What is expected: Return the data below exactly, but only from the line containing "strategic management journal" through the line containing "row order: Nж ascending -> N ascending", with both of those lines included.

=== The data ===

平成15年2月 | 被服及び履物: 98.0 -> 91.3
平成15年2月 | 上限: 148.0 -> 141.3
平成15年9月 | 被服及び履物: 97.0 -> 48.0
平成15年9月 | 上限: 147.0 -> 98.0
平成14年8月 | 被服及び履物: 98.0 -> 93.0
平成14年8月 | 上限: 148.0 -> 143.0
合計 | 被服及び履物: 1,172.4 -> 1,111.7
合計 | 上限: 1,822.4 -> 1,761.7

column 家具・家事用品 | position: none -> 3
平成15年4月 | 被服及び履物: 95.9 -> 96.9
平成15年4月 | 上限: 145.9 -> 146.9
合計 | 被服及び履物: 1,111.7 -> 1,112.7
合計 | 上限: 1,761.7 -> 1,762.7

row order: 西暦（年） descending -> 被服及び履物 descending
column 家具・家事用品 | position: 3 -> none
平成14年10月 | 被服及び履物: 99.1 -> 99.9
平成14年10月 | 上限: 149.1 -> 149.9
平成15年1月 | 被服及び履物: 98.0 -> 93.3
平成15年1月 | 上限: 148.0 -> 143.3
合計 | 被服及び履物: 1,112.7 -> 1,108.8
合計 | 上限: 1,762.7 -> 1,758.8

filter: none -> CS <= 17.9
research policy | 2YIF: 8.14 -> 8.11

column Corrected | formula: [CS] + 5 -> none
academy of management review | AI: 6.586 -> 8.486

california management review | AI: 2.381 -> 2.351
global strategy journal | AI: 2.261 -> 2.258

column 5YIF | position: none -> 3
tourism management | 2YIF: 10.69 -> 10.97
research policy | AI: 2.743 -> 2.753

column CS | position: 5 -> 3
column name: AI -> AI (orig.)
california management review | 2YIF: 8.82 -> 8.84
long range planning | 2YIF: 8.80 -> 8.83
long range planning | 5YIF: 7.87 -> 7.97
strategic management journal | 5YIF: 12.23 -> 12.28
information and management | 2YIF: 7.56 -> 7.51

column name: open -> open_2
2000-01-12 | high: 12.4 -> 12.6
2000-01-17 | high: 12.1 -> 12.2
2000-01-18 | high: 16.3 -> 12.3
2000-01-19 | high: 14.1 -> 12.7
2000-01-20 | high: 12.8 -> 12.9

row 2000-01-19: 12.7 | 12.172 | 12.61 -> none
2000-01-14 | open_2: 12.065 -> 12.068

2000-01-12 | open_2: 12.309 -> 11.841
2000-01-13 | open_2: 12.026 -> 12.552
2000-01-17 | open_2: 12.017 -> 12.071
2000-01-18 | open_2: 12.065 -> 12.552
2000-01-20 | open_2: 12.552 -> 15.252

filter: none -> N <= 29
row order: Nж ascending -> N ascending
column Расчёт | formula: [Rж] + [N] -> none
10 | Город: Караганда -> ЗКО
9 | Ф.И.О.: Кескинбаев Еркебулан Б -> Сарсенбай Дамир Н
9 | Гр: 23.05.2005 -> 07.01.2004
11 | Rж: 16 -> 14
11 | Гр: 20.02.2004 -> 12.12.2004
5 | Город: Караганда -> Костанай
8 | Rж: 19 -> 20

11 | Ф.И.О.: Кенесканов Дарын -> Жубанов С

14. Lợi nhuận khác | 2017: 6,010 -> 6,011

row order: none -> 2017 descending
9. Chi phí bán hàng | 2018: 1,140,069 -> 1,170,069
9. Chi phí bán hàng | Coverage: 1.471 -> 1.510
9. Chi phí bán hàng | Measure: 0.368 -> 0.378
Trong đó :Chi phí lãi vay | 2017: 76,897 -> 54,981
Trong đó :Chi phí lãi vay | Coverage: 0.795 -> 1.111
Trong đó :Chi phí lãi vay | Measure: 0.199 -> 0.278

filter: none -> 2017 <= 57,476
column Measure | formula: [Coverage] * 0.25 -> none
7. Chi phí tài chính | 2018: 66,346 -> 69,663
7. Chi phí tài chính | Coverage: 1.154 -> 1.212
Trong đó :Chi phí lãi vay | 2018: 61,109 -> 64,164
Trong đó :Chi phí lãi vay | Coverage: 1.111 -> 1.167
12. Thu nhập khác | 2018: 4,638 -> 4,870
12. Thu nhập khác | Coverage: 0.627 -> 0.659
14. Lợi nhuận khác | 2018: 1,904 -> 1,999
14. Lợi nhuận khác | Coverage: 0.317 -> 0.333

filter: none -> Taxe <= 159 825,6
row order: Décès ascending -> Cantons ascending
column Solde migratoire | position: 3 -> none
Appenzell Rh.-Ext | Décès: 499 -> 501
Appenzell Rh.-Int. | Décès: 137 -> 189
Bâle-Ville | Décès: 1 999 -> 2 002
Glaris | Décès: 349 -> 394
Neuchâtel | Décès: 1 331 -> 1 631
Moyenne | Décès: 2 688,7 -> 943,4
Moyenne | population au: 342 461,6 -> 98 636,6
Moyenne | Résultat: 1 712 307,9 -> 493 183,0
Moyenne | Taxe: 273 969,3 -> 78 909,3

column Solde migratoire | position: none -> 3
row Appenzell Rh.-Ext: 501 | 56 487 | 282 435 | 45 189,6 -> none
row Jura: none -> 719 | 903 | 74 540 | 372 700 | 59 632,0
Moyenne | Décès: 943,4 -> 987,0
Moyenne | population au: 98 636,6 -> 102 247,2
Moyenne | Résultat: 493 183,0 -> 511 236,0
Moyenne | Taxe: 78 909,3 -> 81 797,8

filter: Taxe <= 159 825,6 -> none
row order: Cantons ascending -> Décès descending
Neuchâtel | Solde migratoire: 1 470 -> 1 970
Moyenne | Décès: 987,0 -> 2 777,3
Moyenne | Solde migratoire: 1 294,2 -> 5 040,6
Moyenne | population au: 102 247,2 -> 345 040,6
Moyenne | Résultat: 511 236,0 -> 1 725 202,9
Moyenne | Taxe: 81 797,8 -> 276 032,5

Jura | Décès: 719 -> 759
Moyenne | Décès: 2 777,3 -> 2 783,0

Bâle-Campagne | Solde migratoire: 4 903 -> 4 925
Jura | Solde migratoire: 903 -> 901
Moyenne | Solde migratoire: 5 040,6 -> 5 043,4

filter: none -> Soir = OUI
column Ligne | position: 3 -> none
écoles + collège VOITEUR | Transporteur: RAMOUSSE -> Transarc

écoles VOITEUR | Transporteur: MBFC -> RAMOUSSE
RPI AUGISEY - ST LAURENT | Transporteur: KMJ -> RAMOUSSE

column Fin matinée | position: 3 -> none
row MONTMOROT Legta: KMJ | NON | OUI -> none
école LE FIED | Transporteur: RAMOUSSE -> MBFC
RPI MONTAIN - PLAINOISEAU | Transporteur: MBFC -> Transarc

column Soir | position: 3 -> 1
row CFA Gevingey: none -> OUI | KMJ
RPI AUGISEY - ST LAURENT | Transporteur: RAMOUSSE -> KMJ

===

Written reply:
strategic management journal | 5YIF: 12.23 -> 12.28
information and management | 2YIF: 7.56 -> 7.51

column name: open -> open_2
2000-01-12 | high: 12.4 -> 12.6
2000-01-17 | high: 12.1 -> 12.2
2000-01-18 | high: 16.3 -> 12.3
2000-01-19 | high: 14.1 -> 12.7
2000-01-20 | high: 12.8 -> 12.9

row 2000-01-19: 12.7 | 12.172 | 12.61 -> none
2000-01-14 | open_2: 12.065 -> 12.068

2000-01-12 | open_2: 12.309 -> 11.841
2000-01-13 | open_2: 12.026 -> 12.552
2000-01-17 | open_2: 12.017 -> 12.071
2000-01-18 | open_2: 12.065 -> 12.552
2000-01-20 | open_2: 12.552 -> 15.252

filter: none -> N <= 29
row order: Nж ascending -> N ascending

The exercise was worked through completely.